(Data listing)

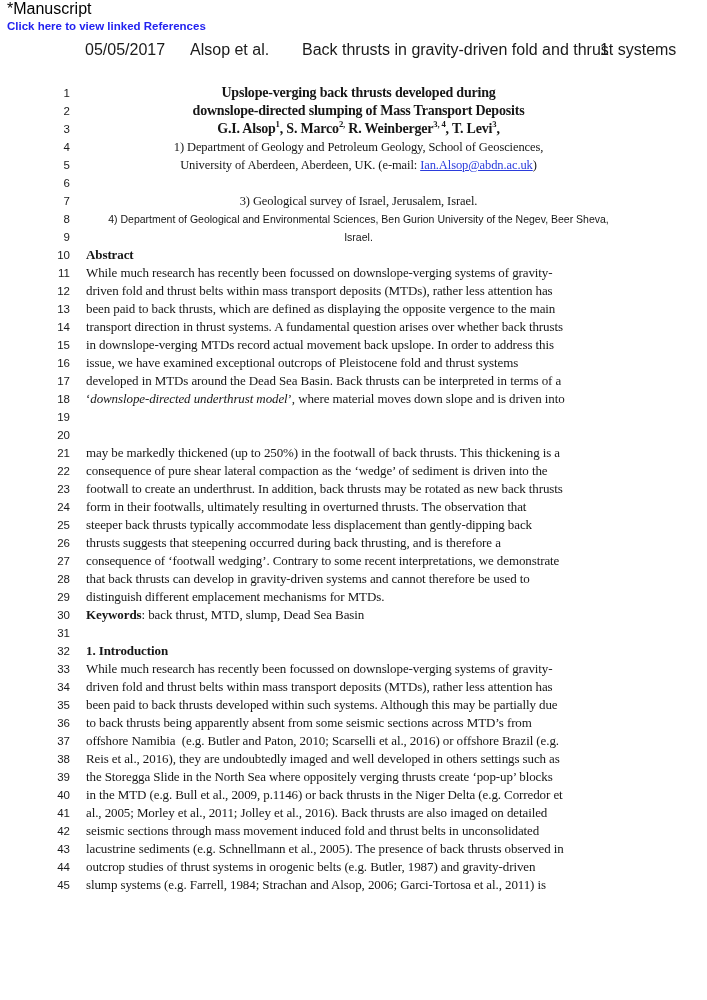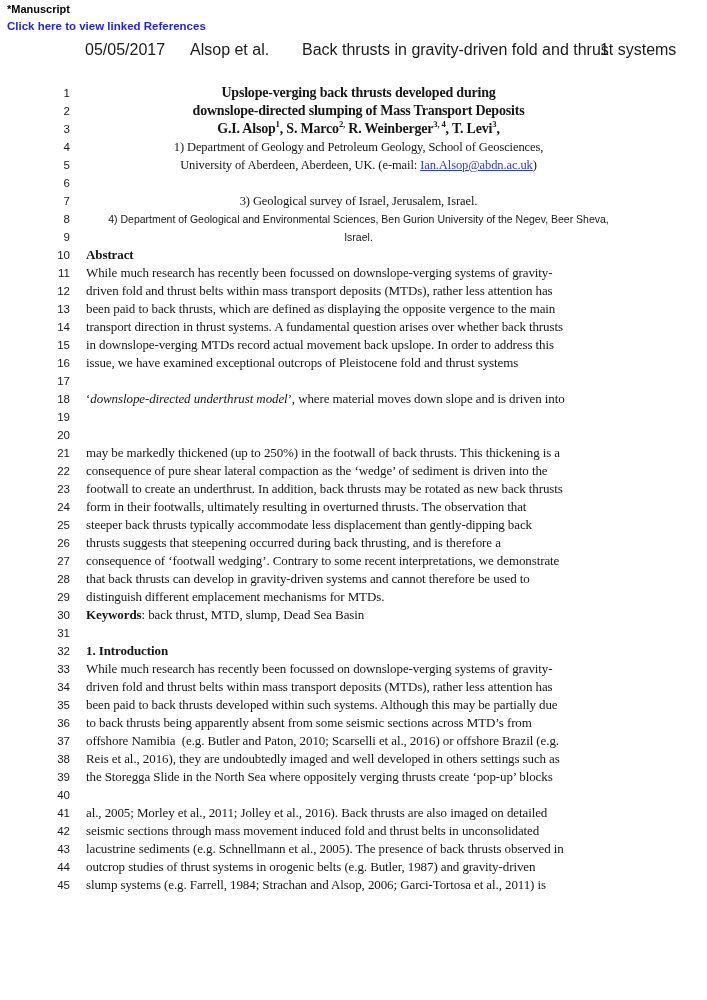--- a/index.html
+++ b/index.html
@@ -20,7 +20,7 @@
 
   
   .corner{position:absolute;left:7px;top:2px;font-family:"Liberation Sans", sans-serif;}
-  .m-label{font-weight:bold;font-size:11px;line-height:14px;color:#000;}
+  .m-label{font-weight:normal;font-size:16px;line-height:14px;color:#000;}
   .ref-link{
     display:inline-block;font-weight:bold;font-size:11.5px;line-height:14px;
     color:var(--link-blue);text-decoration:none;cursor:pointer;text-align:center;

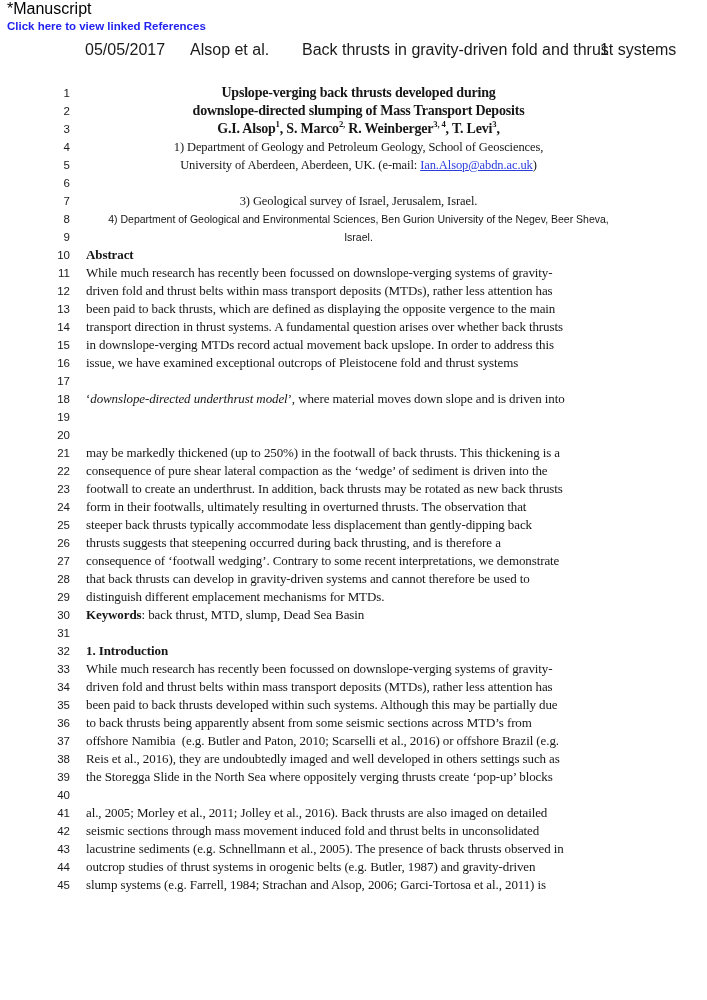--- a/index.html
+++ b/index.html
@@ -144,6 +144,7 @@
       </div>
       <div class="line-row">
         <span class="line-num">17</span>
+        <div class="line-content body"><span class="seg">developed in MTDs around the Dead Sea Basin. Back thrusts can be interpreted in terms of a</span></div>
       </div>
       <div class="line-row">
         <span class="line-num">18</span>

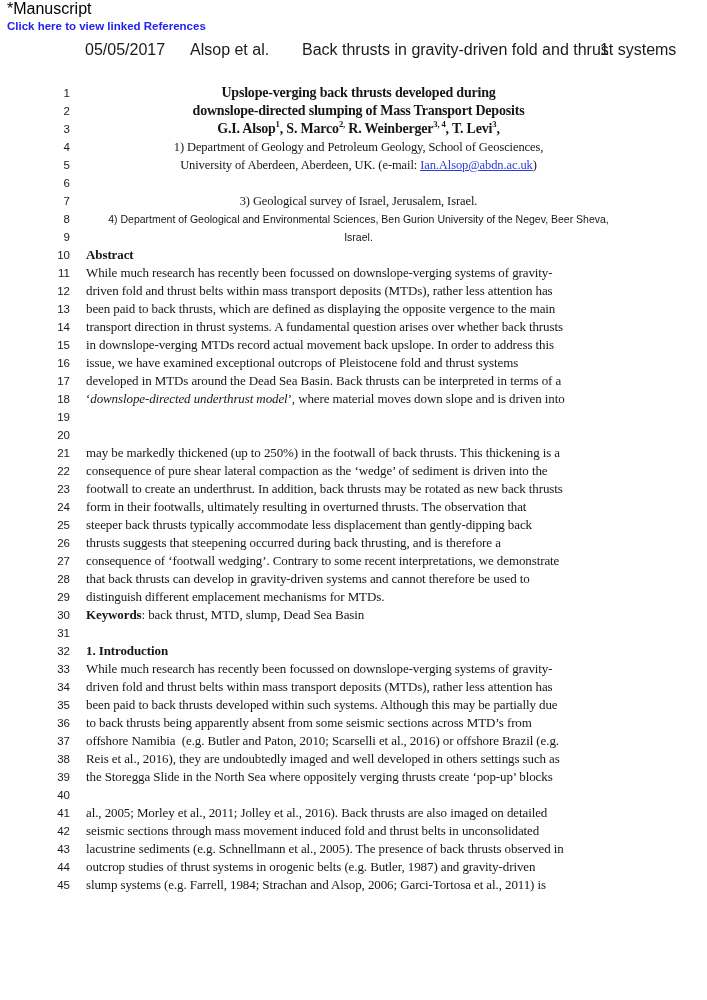--- a/index.html
+++ b/index.html
@@ -234,6 +234,7 @@
       </div>
       <div class="line-row">
         <span class="line-num">40</span>
+        <div class="line-content body"><span class="seg">in the MTD (e.g. Bull et al., 2009, p.1146) or back thrusts in the Niger Delta (e.g. Corredor et</span></div>
       </div>
       <div class="line-row">
         <span class="line-num">41</span>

(End Data listing)

Directions: When you reproduce the data shown above, keep each line exact and omit every picture.

Solution to this problem:
--- a/index.html
+++ b/index.html
@@ -20,7 +20,7 @@
 
   
   .corner{position:absolute;left:7px;top:2px;font-family:"Liberation Sans", sans-serif;}
-  .m-label{font-weight:bold;font-size:11px;line-height:14px;color:#000;}
+  .m-label{font-weight:normal;font-size:16px;line-height:14px;color:#000;}
   .ref-link{
     display:inline-block;font-weight:bold;font-size:11.5px;line-height:14px;
     color:var(--link-blue);text-decoration:none;cursor:pointer;text-align:center;

--- a/index.html
+++ b/index.html
@@ -144,6 +144,7 @@
       </div>
       <div class="line-row">
         <span class="line-num">17</span>
+        <div class="line-content body"><span class="seg">developed in MTDs around the Dead Sea Basin. Back thrusts can be interpreted in terms of a</span></div>
       </div>
       <div class="line-row">
         <span class="line-num">18</span>

--- a/index.html
+++ b/index.html
@@ -234,6 +234,7 @@
       </div>
       <div class="line-row">
         <span class="line-num">40</span>
+        <div class="line-content body"><span class="seg">in the MTD (e.g. Bull et al., 2009, p.1146) or back thrusts in the Niger Delta (e.g. Corredor et</span></div>
       </div>
       <div class="line-row">
         <span class="line-num">41</span>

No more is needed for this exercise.